[Code change snippets]
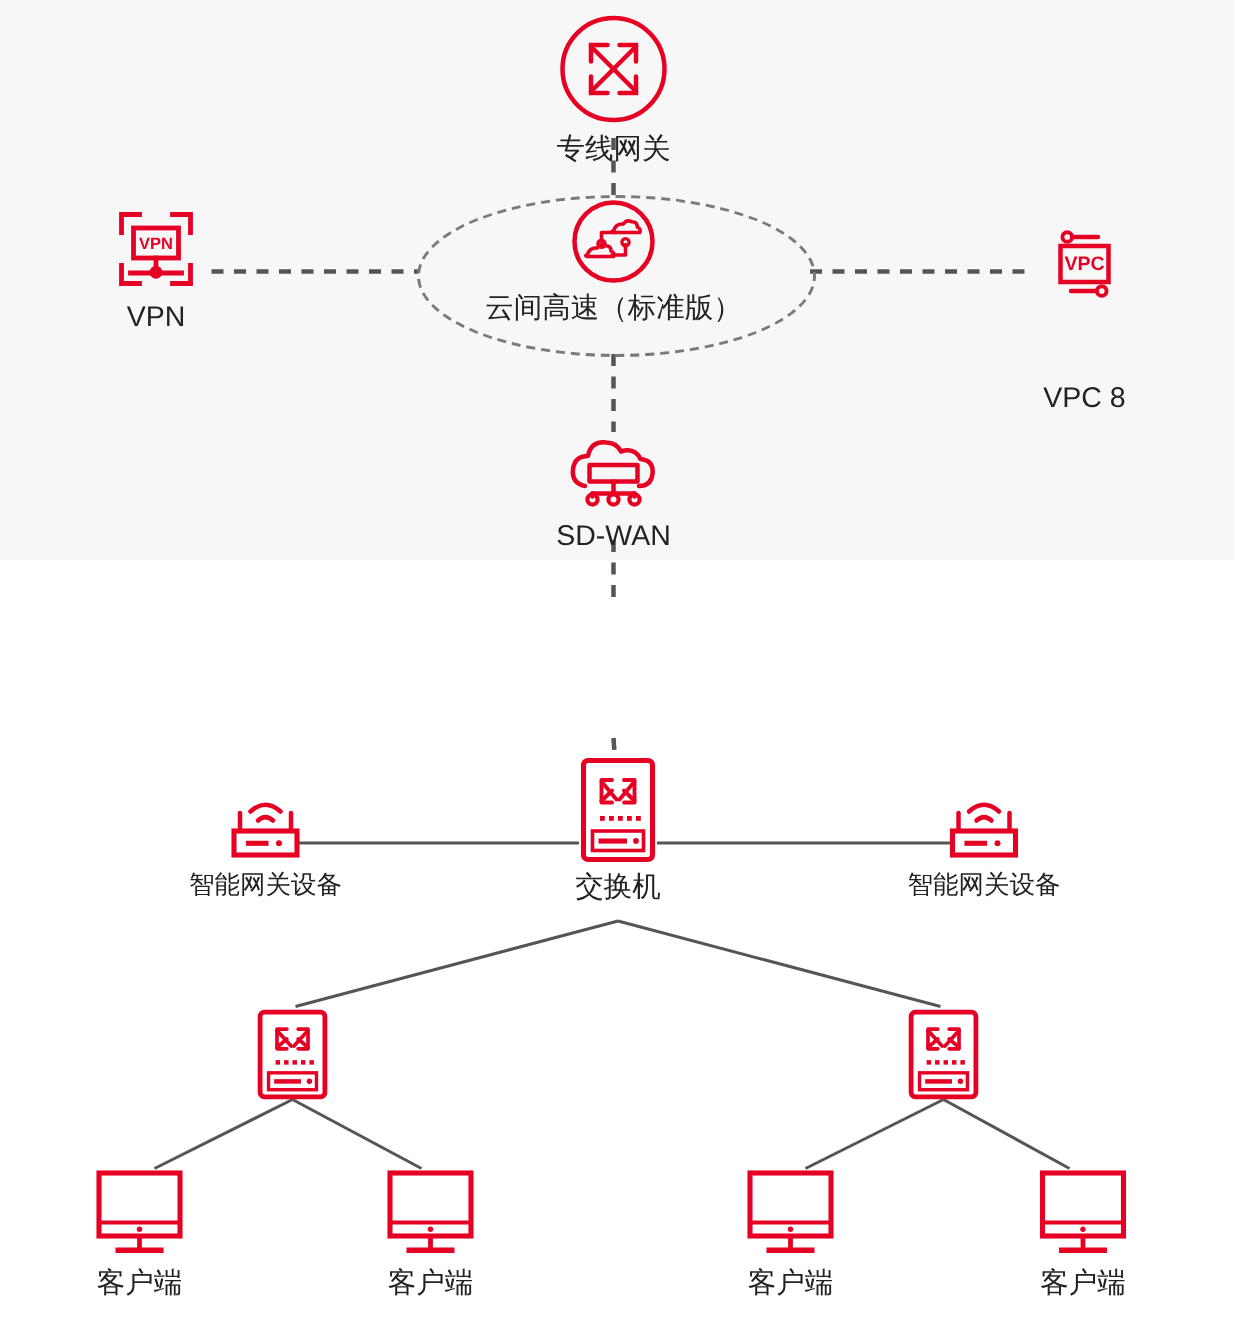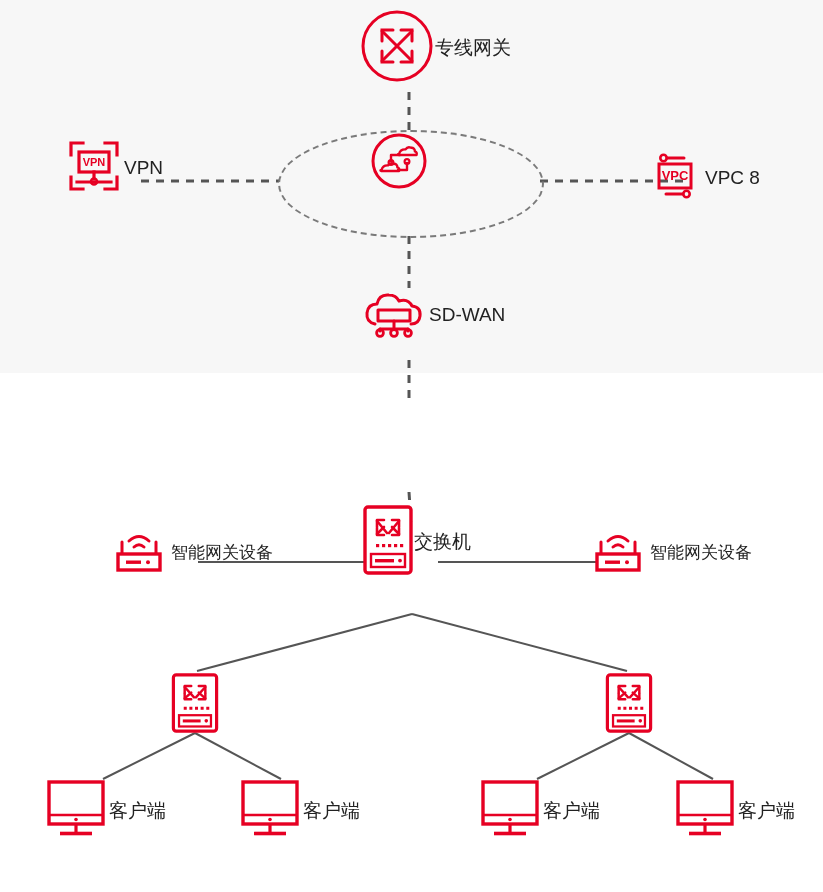--- a/index.html
+++ b/index.html
@@ -38,21 +38,21 @@
     position: absolute;
     left: 0;
     top: 0;
     width: 823px;
     height: 892px;
     pointer-events: none;
   }
   .node {
     position: absolute;
     display: flex;
-    flex-direction: row;
+    flex-direction: column;
     align-items: center;
     justify-content: space-between;
   }
   .node .glyph {
     display: block;
     line-height: 0;
   }
   .node .caption {
     margin-top: 4px;
     color: #222222;
@@ -143,41 +143,42 @@
           <path d="M30 23 q1.5 -5 6.5 -4.6 q2.2 -3.4 5.6 -1.6 q3.6 -0.2 3.8 3.6 q2.6 0.9 1.6 3.6 l-17.5 0 q-2.2 -0.6 0 -1"></path>
           <path d="M12.5 39 q1.5 -5 6.5 -4.6 q2.2 -3.4 5.6 -1.6 q3.6 -0.2 3.8 3.6 q2.6 0.9 1.6 3.6 l-17.5 0 q-2.2 -0.6 0 -1"></path>
           <polyline points="31,24 22,24 22,30"></polyline>
           <polyline points="29,39 38,39 38,32"></polyline>
         </g>
         <circle cx="22" cy="31.5" r="2.4" fill="none" stroke="#e60023" stroke-width="2.2"></circle>
         <circle cx="38" cy="30.5" r="2.4" fill="none" stroke="#e60023" stroke-width="2.2"></circle>
       </svg>
     </span>
   </div>
+  <div class="ellipse-label" style="left:278px; top:194px; width:262px;">云间高速（标准版）</div>
 
   <div class="node" style="left:64px; top:136px; width:80px;">
     <span class="glyph">
       <svg width="60" height="60" viewBox="0 0 60 60">
         <g stroke="#e60023" stroke-width="3.2" fill="none" stroke-linecap="square">
           <polyline points="7,19 7,7 19,7"></polyline>
           <polyline points="41,7 53,7 53,19"></polyline>
           <polyline points="7,41 7,53 19,53"></polyline>
           <polyline points="53,41 53,53 41,53"></polyline>
           <rect x="15" y="16" width="30" height="20"></rect>
           <line x1="13" y1="46" x2="47" y2="46"></line>
           <line x1="30" y1="36" x2="30" y2="43"></line>
         </g>
         <circle cx="30" cy="45.5" r="3" fill="none" stroke="#e60023" stroke-width="2.6"></circle>
         <text x="30" y="30" fill="#e60023" font-family="'Liberation Sans',sans-serif" font-size="11" font-weight="bold" text-anchor="middle">VPN</text>
       </svg>
     </span>
     <span class="caption">VPN</span>
   </div>
 
-  <div class="node" style="left:645px; top:146px; width:80px;">
+  <div class="node" style="left:683px; top:146px; width:80px;gap:44px;">
     <span class="glyph">
       <svg width="60" height="60" viewBox="0 0 60 60">
         <g stroke="#e60023" stroke-width="3" fill="none" stroke-linecap="round">
           <rect x="14" y="18" width="32" height="24"></rect>
           <line x1="22" y1="12" x2="39" y2="12"></line>
           <line x1="21" y1="48" x2="38" y2="48"></line>
         </g>
         <circle cx="18.5" cy="12" r="3.2" fill="none" stroke="#e60023" stroke-width="2.6"></circle>
         <circle cx="41.5" cy="48" r="3.2" fill="none" stroke="#e60023" stroke-width="2.6"></circle>
         <text x="30" y="34" fill="#e60023" font-family="'Liberation Sans',sans-serif" font-size="13" font-weight="bold" text-anchor="middle">VPC</text>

Exercise.
Which lines of the records above contain the word "bold"? Copy each of them.

Written solution.
         <text x="30" y="30" fill="#e60023" font-family="'Liberation Sans',sans-serif" font-size="11" font-weight="bold" text-anchor="middle">VPN</text>
         <text x="30" y="34" fill="#e60023" font-family="'Liberation Sans',sans-serif" font-size="13" font-weight="bold" text-anchor="middle">VPC</text>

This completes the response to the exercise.